**Exercise instructions:**
Could you filter the records below down to the lines that include the word "body"?

Screenshot and code edit data
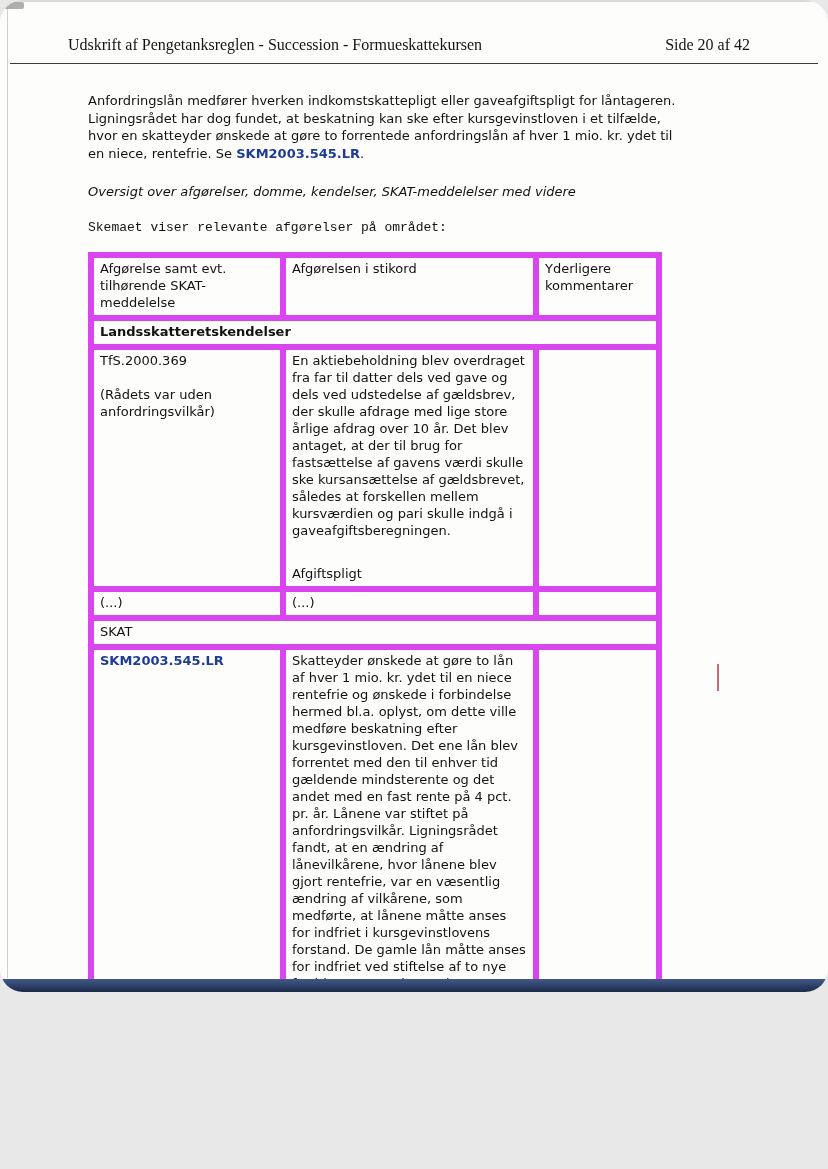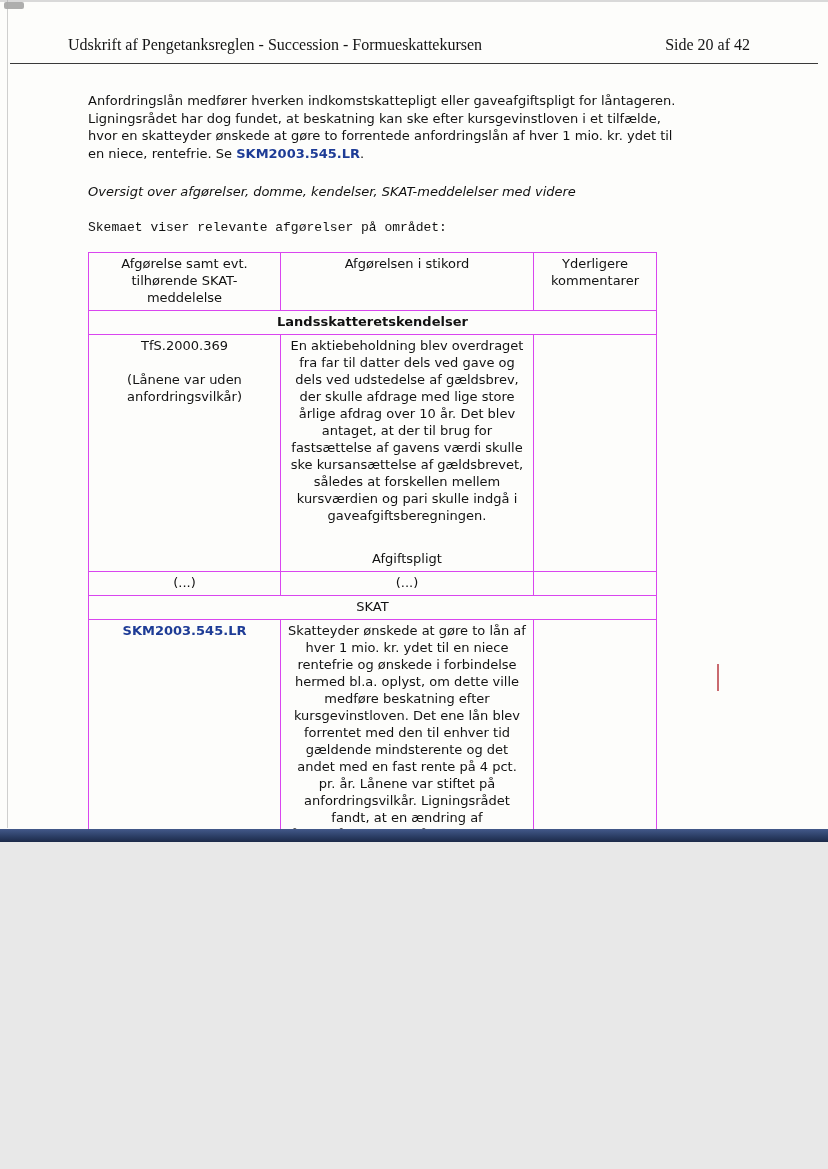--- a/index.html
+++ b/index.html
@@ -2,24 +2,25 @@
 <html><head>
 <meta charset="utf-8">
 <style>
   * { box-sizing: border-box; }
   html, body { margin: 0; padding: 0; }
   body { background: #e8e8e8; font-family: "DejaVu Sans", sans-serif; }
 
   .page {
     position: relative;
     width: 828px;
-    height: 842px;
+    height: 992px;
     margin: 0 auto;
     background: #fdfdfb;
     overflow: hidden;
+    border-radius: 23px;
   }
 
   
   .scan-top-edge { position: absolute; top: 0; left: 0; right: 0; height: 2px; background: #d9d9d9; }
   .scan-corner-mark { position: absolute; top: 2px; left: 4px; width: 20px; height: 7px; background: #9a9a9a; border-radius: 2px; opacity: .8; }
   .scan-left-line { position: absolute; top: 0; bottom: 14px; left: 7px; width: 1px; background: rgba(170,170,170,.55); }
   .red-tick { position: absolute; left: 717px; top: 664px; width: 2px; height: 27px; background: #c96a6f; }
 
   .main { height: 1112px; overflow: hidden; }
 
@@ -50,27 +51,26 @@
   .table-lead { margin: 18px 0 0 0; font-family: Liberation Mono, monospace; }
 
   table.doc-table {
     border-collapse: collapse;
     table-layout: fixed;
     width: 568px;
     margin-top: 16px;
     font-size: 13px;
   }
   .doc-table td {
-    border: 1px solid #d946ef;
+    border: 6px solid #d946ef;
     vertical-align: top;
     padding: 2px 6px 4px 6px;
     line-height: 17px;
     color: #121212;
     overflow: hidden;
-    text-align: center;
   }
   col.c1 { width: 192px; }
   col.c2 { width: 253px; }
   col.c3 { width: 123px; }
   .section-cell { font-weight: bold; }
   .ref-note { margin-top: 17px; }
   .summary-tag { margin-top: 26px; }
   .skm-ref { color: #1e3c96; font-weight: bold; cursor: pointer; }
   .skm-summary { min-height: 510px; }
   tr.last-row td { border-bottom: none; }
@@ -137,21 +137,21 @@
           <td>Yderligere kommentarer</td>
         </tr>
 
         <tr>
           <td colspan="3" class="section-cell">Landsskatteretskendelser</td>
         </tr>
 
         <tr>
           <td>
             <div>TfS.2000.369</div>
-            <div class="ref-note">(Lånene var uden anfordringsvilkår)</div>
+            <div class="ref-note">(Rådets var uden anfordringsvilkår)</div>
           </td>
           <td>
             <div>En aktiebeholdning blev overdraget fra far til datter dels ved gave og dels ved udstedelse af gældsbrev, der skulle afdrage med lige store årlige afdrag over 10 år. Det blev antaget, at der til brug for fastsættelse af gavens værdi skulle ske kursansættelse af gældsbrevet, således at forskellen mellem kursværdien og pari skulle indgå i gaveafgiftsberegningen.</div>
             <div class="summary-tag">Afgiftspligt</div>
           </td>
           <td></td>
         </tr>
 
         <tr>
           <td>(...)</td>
...
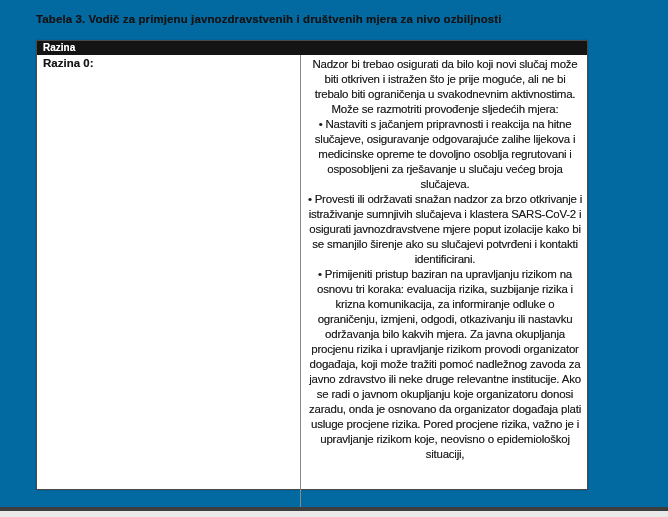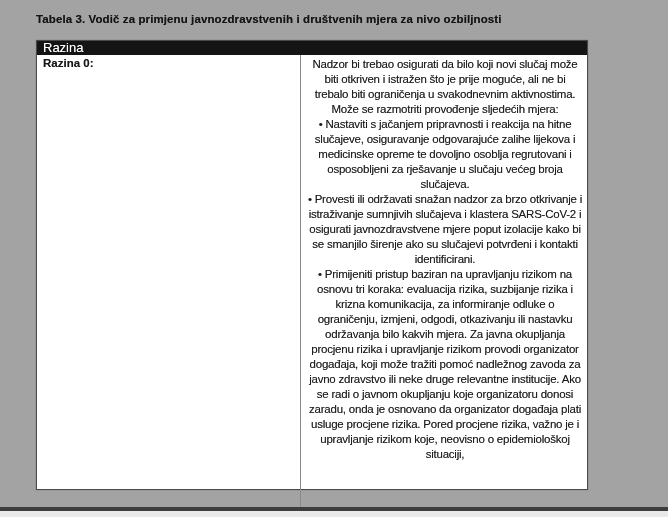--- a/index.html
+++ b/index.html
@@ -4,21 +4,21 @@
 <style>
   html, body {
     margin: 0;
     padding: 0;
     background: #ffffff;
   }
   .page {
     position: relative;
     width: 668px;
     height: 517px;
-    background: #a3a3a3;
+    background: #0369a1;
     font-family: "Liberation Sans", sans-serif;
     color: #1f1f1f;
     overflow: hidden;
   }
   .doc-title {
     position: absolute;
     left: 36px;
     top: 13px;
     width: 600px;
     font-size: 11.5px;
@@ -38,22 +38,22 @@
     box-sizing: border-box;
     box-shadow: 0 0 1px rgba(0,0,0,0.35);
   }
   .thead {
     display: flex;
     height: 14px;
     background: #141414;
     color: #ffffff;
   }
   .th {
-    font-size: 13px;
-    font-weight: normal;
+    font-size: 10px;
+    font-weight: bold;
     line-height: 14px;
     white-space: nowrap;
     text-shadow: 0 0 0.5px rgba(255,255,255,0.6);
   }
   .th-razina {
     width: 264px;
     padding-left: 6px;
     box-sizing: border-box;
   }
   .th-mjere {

**Answer section:**
   html, body { margin: 0; padding: 0; }
   body { background: #e8e8e8; font-family: "DejaVu Sans", sans-serif; }
   html, body {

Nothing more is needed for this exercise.